Don't get me wrong, I hate cars as much as the next guy. I especially hate road rage.... it totally pisses me off! And on snowy days like today, I love seeing people struggle up a hill, clog the intersections, scrape their windsheilds, and spin their tires in the increasingly drifting whitebanks. Snow covers everything, making curbs invisible, erasing the border between sidewalk and street. Everything disappears, lines are no more.
That said, seeing cars in accidents freaks me out, on the freeway or on the avenue, but sometimes I think there's a kind of terrible justice in it. And I really, really love seeing bumper-to-bumper traffic from a freeway bridge.
But mostly, cars make me sad. In the morning I stand on my streetcorner, waiting for the bus, and watching as car after car pull up to the stop sign, and after a microscopic pause, drive off.
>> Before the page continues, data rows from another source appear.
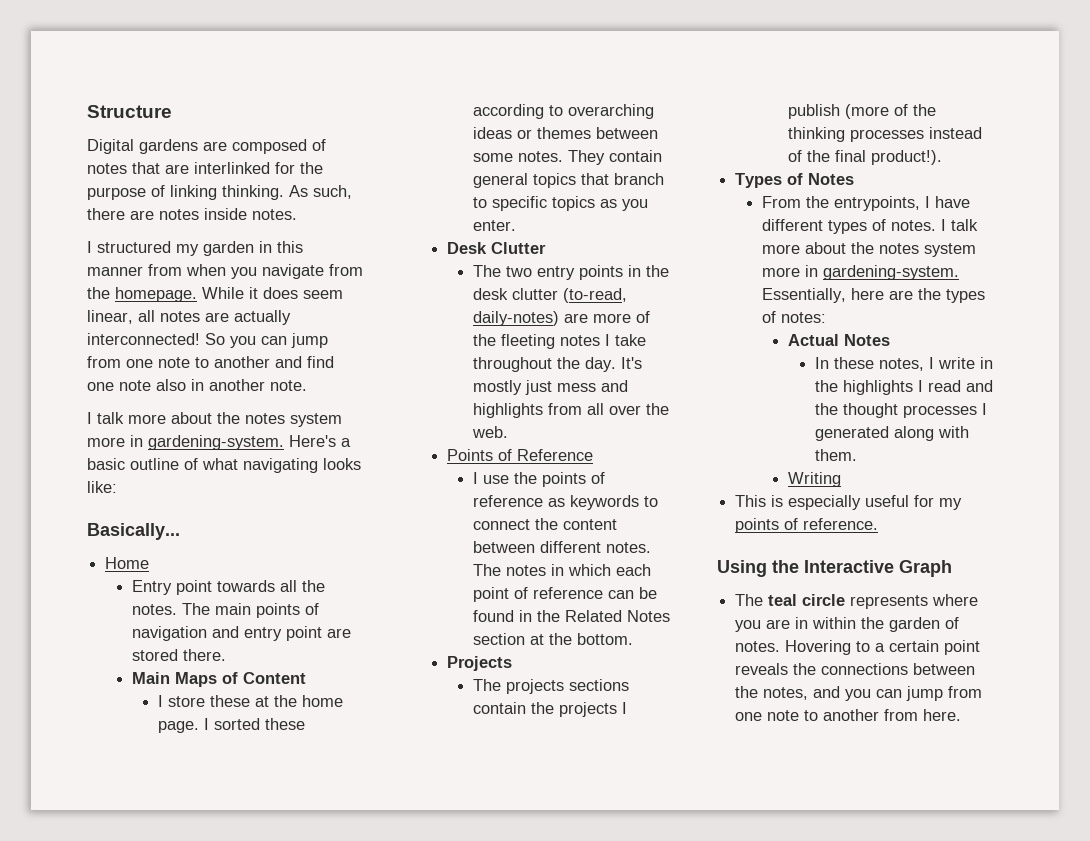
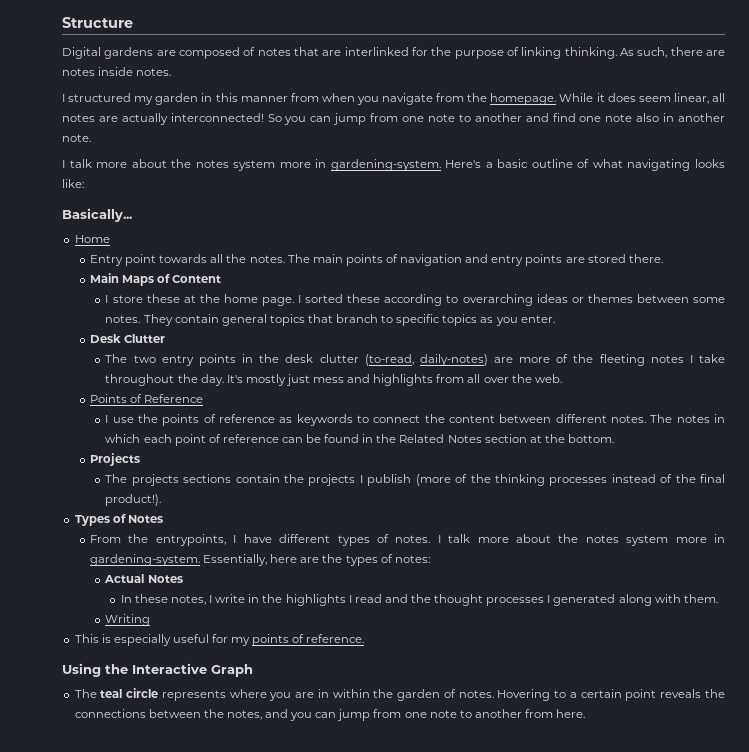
- The main points of navigation and entry point are stored there.
+ The main points of navigation and entry points are stored there.

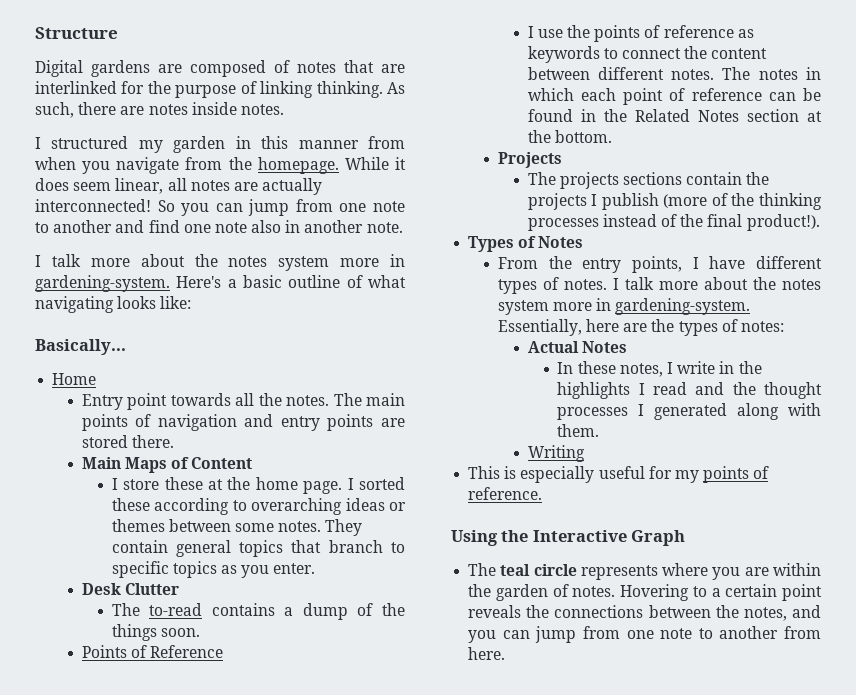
- The two entry points in the desk clutter (to-read, daily-notes) are more of the fleeting notes I take throughout the day. It's mostly just mess and highlights from all over the web.
+ The to-read contains a dump of the things soon.
- From the entrypoints, I have different types of notes.
+ From the entry points, I have different types of notes.
- The teal circle represents where you are in within the garden of notes.
+ The teal circle represents where you are within the garden of notes.

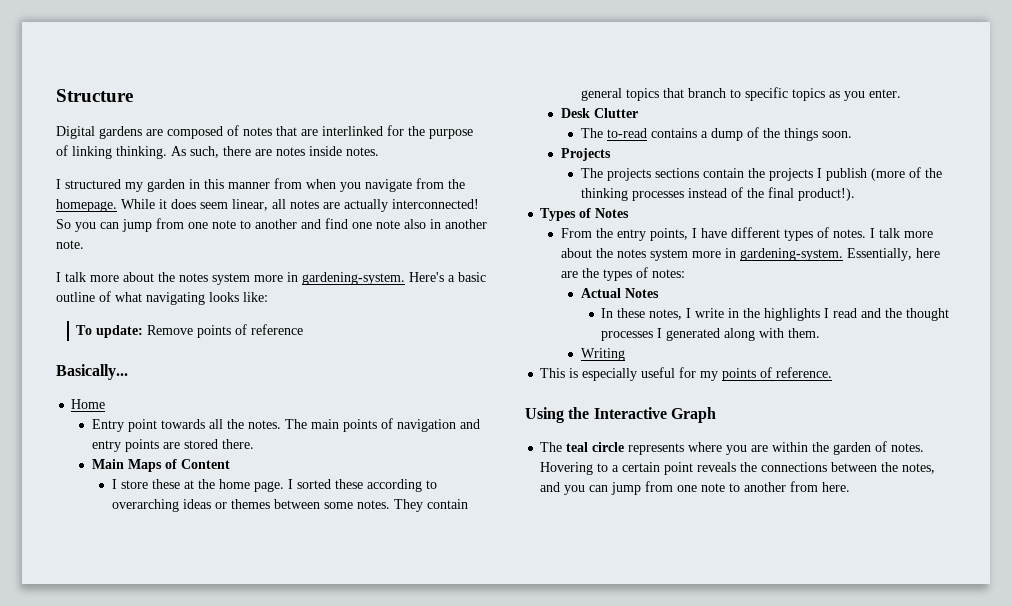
+ To update: Remove points of reference
- Points of Reference
- I use the points of reference as keywords to connect the content between different notes. The notes in which each point of reference can be found in the Related Notes section at the bottom.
I have a little second, there, where I can see into their windows and watch their faces. Maybe one out of a thousand will be smiling.
These comments all regarding this post on the great TC divide:
To some extent I would agree. One could say that the different way in which each of the Twin Cities has grown up has endowed St. Paul with more desirable urban neighborhoods. What Minneapolis has, which has had been more of a challenge to foster in St. Paul, are large areas of its old central business district (see the Warehouse District) transformed into new and desirable neighborhoods.
Charlie Quimby said...
St. Paul is more stable, for reasons good and bad.
Another age difference, I'd wager, is that in St. Paul, street cars cemented what was there, while in Minneapolis, they influenced development. (See history of Kings Highway area, etc.)
CitySlicker said...
The author makes good arguments about why the cities are what they are. Does anyone associate Mpls with families and tradition? No. We associate it with partying and skyscrapers. The comment about the streetcars is spot on. That's why it would be so much easier to reintroduce streetcars to St. Paul!
What is the difference between Minneapolis and Saint Paul?
I once took a non-scientific survey of this, asking a ton of random strangers, and the most common answer was that "Saint Paul is neighborhoody," and that it's a "big small town", while Minneapolis was a "small big city". What makes it more stable? Are people just that much less likely to want to try something new? Is that why its hard as hell for a new fancy restaurant to start up in the Capital City?
I'm afraid I don't know the history of the King's Highway area. Anyone care to enlighten me?
Streetcars in Saint Paul should go along Grand Avenue? West 7th? Como Avenue? Robert Street? Rice Street? (That's the order I'd build them.)